Tuesday, March 25, 2014

Last Reading Night of the Season


Writer Amy Jones, who introduced the last reading night of the winter

The last reading night of this winter was opened by the poets. Alan Campbell read "The Sun and the Clouds," written by Savannah Polenske and published in the anthology Thundering, recently released.  Poet Doug Livingston's work started "The delicate tundra of the soaring hills." Writer Jim Foulds asked "Why is it I travel So Much in Foreign Lands?" He ended with a moving poem about a child with cancer titled "Variations on a Theme by William Blake with Assistance from a Nursery Rhyme."

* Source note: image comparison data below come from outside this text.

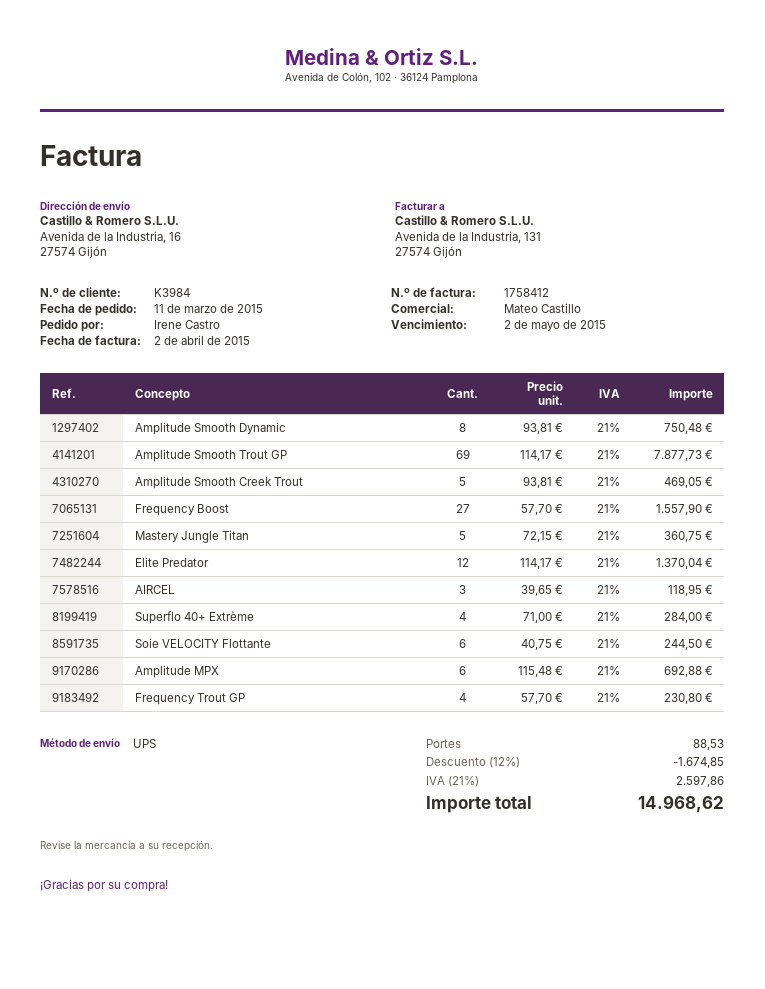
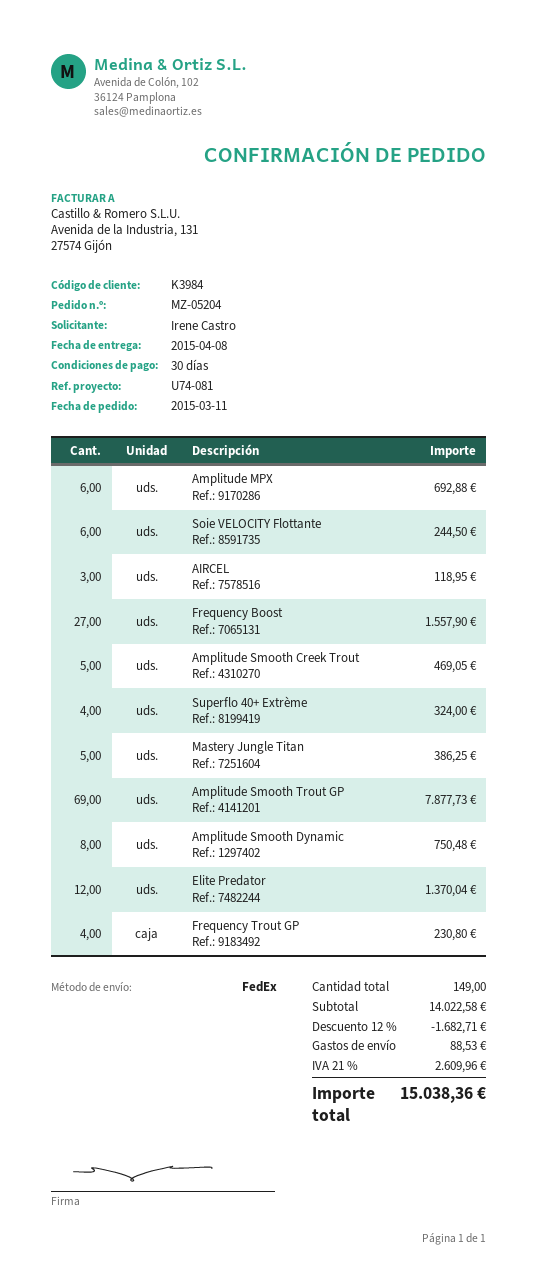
shipping method: UPS -> FedEx
Mastery Jungle Titan: 5 for 360.75 -> 5 for 386.25
Superflo 40+ Extrème: 4 for 284.00 -> 4 for 324.00
discount: 12% = 1674.85 -> 12% = 1682.71
tax: 21% = 2597.86 -> 21% = 2609.96
total: 14968.62 -> 15038.36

Short fiction writer John Pringle, with his usual wit and humour, tackled the problem of communication in relationships in a story of a mismatched couple. His second story "The Wig" envisioned a society completely devoted to vanity. The piece starts: Give me back my wig," she said.

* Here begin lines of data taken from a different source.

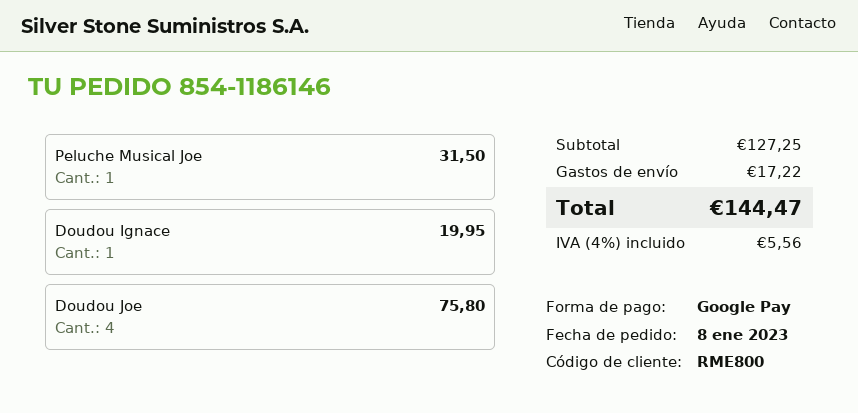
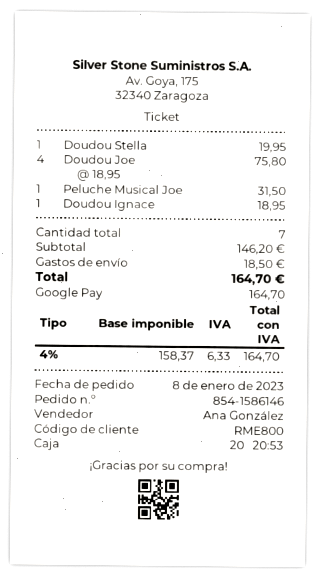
order number: 854-1186146 -> 854-1586146
Doudou Ignace: 1 for 19.95 -> 1 for 18.95
Doudou Stella: none -> 1 for 19.95
subtotal: 127.25 -> 146.20
shipping: 17.22 -> 18.50
tax: 4% = 5.56 -> 4% = 6.33
total: 144.47 -> 164.70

Marianne Jones read an excerpt from her mystery The Serenity Stone Mystery published by Split Tree Press, It is slated to be released this coming June.

After the break, Edgar J. Lavoie read a meditation on the subject of boats and specifically the journey of the tiny wooden canoe, launched at Nipigon in the classic children's book Paddle to the Sea, by Holling C. Holling. Lavoie connected the adventures of the tiny craft to his own journey through life. His newest mystery, Geraldton Back Doors, featuring sleuth Kennet Forbes, has his hero meeting two strange drug dealers on a lonely bush road. Yikes!